- Timoleon Moraitis
- November 16, 2023
Neuromorphic computing (NC) recently has been focusing on decreasing the energy consumption of artificial intelligence (AI) through efficient approximations of the more conventional methods. This talk argues that this approach might prevent NC from significantly impacting the mainstream market, because, on the one hand, the performance is then inherently limited to the conventional one at best, and, on the other hand, efficiency as a goal is not unique to NC.
Our recent series of results shows that carefully designed and suitably applied neuromorphic models are not only efficient, but also actually expand the capabilities of the state of the art (SOTA) in AI, surpassing it in accuracy and reward, while also improving speed of inference and learning, even in GPUs. These advantages are obtainable in tasks that were previously often out of reach for neuromorphic models.
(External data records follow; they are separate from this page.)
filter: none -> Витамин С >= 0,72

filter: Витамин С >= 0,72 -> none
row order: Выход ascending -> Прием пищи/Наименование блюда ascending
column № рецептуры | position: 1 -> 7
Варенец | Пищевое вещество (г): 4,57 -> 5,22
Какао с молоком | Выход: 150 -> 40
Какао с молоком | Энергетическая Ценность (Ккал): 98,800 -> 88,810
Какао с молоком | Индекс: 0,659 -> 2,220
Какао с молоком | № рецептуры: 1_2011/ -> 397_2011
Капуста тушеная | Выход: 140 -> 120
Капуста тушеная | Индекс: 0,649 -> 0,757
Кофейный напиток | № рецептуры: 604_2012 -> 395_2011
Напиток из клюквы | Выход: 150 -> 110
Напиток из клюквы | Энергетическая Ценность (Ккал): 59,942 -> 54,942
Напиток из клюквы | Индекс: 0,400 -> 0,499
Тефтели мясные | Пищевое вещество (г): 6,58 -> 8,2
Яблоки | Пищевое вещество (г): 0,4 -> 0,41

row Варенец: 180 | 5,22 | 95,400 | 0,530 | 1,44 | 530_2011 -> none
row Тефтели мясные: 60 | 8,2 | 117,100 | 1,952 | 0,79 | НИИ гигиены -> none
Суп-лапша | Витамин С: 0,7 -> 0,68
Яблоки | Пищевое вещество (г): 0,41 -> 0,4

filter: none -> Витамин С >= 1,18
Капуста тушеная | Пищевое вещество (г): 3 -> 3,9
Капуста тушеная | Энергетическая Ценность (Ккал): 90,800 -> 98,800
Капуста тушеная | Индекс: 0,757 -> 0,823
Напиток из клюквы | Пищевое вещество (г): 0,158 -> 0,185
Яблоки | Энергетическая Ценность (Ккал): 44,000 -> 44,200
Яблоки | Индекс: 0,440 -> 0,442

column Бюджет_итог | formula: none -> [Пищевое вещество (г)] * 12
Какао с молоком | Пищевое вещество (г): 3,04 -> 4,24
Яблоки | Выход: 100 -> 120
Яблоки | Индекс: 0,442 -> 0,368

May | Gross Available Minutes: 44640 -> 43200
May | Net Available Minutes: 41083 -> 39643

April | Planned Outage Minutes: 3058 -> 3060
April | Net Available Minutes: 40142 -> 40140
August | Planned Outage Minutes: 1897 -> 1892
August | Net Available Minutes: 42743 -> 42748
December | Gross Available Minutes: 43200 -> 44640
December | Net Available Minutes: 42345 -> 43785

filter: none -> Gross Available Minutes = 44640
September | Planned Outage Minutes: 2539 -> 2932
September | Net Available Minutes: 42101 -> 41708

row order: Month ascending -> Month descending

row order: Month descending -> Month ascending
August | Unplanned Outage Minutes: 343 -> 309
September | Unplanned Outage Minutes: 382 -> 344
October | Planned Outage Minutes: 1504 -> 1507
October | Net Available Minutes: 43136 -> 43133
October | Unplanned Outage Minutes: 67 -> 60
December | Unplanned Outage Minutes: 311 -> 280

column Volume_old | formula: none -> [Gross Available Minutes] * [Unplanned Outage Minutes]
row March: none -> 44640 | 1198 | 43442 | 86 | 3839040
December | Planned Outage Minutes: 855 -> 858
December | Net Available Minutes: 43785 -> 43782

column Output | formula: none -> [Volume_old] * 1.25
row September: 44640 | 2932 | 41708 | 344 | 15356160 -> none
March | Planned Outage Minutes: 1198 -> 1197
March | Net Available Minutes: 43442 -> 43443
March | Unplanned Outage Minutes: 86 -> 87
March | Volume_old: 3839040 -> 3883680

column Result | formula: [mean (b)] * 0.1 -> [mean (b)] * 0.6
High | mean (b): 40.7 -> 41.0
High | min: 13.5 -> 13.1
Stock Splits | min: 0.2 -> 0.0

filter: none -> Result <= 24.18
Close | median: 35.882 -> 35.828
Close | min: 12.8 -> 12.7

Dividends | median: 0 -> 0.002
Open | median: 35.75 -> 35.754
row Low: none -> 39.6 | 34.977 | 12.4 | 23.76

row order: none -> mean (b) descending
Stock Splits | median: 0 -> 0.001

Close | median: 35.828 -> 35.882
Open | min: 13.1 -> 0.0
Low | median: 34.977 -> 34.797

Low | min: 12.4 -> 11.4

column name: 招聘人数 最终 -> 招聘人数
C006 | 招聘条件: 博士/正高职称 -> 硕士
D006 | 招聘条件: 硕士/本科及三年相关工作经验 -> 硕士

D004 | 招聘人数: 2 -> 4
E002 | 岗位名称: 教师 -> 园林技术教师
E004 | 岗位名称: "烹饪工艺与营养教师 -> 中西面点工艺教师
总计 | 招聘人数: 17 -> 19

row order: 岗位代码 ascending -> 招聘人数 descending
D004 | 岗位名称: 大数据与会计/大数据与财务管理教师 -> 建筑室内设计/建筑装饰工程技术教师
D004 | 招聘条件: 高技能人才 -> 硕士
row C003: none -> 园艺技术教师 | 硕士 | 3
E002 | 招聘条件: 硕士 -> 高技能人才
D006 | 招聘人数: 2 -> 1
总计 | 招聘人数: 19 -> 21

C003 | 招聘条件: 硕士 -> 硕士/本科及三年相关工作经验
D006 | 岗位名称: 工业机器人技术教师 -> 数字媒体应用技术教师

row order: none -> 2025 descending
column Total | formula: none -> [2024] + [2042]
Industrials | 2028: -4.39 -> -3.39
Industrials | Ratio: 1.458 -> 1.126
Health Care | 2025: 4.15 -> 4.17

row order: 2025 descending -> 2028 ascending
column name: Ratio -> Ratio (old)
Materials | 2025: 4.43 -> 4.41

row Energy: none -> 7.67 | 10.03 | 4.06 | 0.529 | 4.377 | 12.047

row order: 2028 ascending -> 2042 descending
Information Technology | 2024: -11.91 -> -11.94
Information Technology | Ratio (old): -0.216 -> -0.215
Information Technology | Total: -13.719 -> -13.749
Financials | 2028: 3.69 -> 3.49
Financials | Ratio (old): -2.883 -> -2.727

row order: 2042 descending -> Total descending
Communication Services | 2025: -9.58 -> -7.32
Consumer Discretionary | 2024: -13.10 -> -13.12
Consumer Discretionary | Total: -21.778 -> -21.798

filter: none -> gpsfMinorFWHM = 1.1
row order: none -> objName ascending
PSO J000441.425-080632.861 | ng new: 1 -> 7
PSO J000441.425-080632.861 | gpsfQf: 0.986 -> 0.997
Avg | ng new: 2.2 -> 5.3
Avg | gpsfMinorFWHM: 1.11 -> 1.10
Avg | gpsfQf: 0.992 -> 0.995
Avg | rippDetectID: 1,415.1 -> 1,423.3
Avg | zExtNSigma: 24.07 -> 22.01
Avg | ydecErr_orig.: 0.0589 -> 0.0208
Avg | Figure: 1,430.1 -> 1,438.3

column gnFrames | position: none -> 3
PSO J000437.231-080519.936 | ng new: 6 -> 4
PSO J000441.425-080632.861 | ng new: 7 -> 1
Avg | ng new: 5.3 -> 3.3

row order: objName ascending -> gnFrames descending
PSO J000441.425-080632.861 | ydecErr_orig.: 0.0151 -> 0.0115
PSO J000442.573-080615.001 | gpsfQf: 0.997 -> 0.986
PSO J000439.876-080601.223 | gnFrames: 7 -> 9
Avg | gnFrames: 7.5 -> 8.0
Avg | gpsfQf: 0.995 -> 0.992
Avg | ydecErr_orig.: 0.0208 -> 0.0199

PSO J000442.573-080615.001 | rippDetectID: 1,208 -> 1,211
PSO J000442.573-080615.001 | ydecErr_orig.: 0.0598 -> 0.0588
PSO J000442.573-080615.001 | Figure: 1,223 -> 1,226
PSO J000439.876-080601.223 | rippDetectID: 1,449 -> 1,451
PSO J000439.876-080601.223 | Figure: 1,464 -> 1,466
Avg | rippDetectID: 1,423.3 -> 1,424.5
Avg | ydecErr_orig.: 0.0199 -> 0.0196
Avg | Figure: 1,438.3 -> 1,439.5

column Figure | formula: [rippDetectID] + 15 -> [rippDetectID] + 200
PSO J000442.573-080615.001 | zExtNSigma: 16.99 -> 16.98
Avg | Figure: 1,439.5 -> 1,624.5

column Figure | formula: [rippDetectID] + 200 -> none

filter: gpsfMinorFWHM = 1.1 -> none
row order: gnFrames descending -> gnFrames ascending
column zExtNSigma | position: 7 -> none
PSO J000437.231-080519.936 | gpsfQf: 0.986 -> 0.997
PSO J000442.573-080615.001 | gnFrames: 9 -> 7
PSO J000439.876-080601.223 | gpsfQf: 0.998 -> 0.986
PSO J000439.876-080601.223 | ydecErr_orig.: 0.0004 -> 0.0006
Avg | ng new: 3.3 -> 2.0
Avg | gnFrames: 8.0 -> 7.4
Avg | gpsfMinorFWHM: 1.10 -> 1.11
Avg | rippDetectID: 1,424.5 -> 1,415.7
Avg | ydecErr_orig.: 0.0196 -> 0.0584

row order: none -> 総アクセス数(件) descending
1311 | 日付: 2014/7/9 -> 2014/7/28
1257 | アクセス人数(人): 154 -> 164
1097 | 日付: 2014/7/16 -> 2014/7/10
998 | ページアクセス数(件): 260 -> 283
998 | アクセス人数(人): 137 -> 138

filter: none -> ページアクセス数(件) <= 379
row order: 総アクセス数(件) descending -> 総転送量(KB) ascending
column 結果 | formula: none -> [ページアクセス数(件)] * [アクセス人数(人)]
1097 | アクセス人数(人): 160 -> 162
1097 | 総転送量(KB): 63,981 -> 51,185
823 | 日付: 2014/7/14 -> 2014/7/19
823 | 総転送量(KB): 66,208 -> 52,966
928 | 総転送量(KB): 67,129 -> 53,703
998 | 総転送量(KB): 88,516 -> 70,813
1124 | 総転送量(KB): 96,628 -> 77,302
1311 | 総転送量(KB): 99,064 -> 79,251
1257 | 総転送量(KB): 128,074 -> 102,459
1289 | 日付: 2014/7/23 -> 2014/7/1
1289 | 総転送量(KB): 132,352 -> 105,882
The talk will present our work on short-term plasticity, meta-learning, Hebbian learning, self-supervised learning, and partly spiking neural networks. The talk will briefly mention the physical realizations of some of these mechanisms on extremely efficient neuromorphic hardware, namely memristive nanodevices. Thus, Dr Moraitis proposes, we as a field should not aim for efficiency-performance trade-offs, but rather for biological mechanisms that improve SOTA performance – and are also efficient. This strategy has the potential to bring NC to the mainstream.
About the Speaker
Dr Timoleon Moraitis has lately focused on demonstrating that the potential of neuromorphic computing extends beyond efficiency, into capabilities and performance that surpass the state of the art in conventional AI. His work with his team ranges from computational neuroscience to deep learning, from theoretical modelling to neuromorphic hardware emulation in nanodevices, and from academic publications to some of the first neuromorphic products in the market. Most recently he led Huawei’s neuromorphic computing group in Zurich, following a position at IBM Research – Zurich. Earlier, during his PhD studies at the Institute of Neuroinformatics (University of Zurich and ETH Zurich), his work included machine learning models of the sensorimotor system, implementation of neuromorphic brain-machine interfaces, surgery and electrophysiology experiments on rats, psychophysics in humans, as well as configuring and using spiking neuromorphic processors.